# Chances of a scan not picking twins up???



## geordiemammy

Ok so I'm on to my 5th pregnancy and its a boy but I'm way more tired than I was with the others still got sickness at 24 weeks and nipples and boobs are extra sensetive I have had scans and they said only one baby but a friend said eee you all normally get that way with twins I shrugged it off as I have had scans then today she said yeah but they can hide I very much doubt this is the case but seriously has anyone not found out til much later that there is 2 in there???? I sometimes wish my friends would keep their mouths shut


----------



## Meezerowner

It is *possible* to miss one but unlikely. Depends how many scans you have had and what gestation they were at. 
But there are often stories popping up on here about people finding out later on in pregnancy.

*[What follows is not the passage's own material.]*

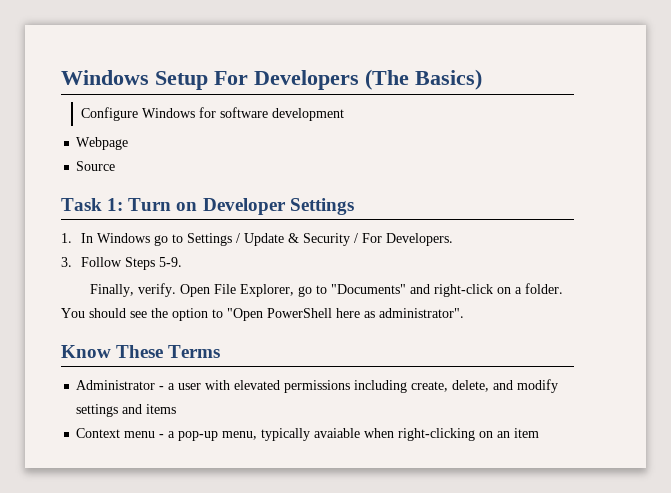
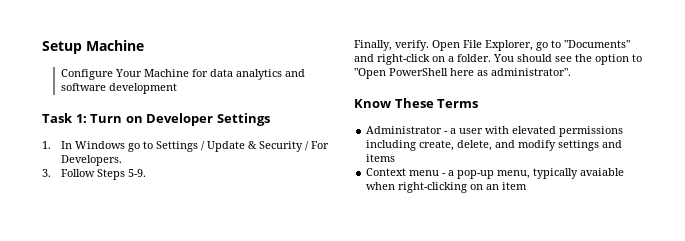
[61,69,482,90] [81,107,217,121] Windows Setup For Developers (The Basics) // Configure Windows for -> [42,40,144,54] [60,69,305,80] Setup Machine // Configure Your Machine for data analytics and
[76,137,129,150] [76,161,116,171] // Webpage // Source -> (177, 88) none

My friend had morning sickness all the way up until the day she delivered though and she only had a singleton.... it wasn't pleasant! 

You would probably be measuring ahead belly-wise if it was twins.... I was usually 4 weeks ahead in fundal height from 16 weeks onwards. So you could get a midwife to measure you.

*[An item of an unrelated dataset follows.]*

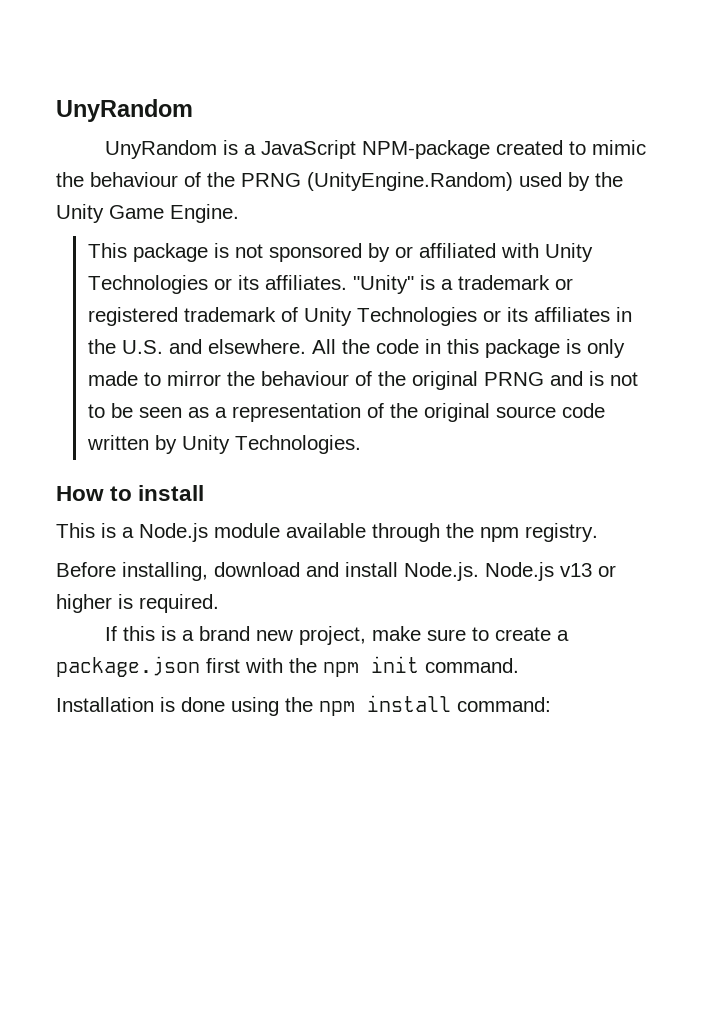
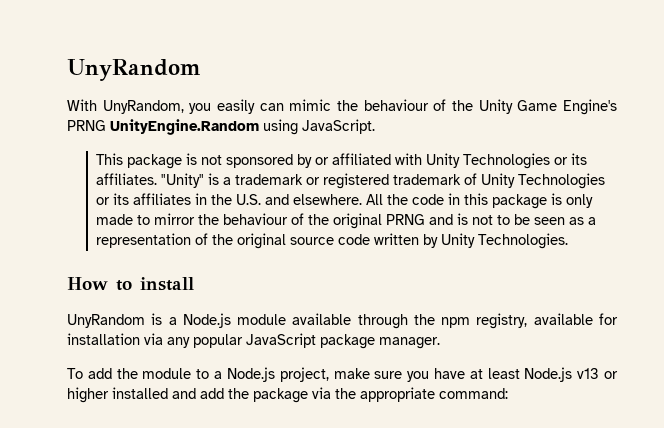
[104,140,586,159] UnyRandom is a JavaScript NPM-package created to -> [67,99,284,114] With UnyRandom, you easily can
[241,172,623,191] [56,204,239,223] PRNG (UnityEngine.Random) used by the Unity Game Engine. -> [478,99,617,115] [67,119,375,135] Unity Game Engine's PRNG UnityEngine.Random using JavaScript.
[56,523,95,538] This -> [67,314,145,328] UnyRandom
[525,523,598,542] [56,562,616,581] [56,594,219,613] [104,626,569,645] [56,656,519,677] [56,695,451,716] registry. // Before installing, download and install Node.js. Node.js v13 or higher is required. // If this is a brand new project, make sure to create a package.json first with the npm init command. // Installation is done using the npm install -> [476,313,618,329] [67,333,440,349] [67,367,618,382] [67,387,435,403] registry, available for installation via any popular JavaScript package manager. // To add the module to a Node.js project, make sure you have at least Node.js v13 or higher installed and add the package via the appropriate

Or maybe you could book another scan... just for fun! :flower:

Also having lots of births already increases your chances of frat twins!


----------



## san fran shan

How many weeks were you at your last scan? Usually the people who don't find out its twins until later maybe had a scan at 5 weeks where one could be missed and then no more scans??? In the US most get a scan at 20 weeks and at that point, I don't have a clue where a twin could hide. My friend had a septum down the middle of her uterus. I wonder if, for example, she ovulated on both sides and had a baby implant on each side, could one be missed? I have no idea. I can see how a twin could be missed if only a doppler is used, but not with modern ultrasound equipment. I can only speak for myself, but it was always very obvious starting at 7 weeks there were two. I think you can relax and it is unlikely. You are older now than your previous pregnancies and you are chasing after 4 boys!! 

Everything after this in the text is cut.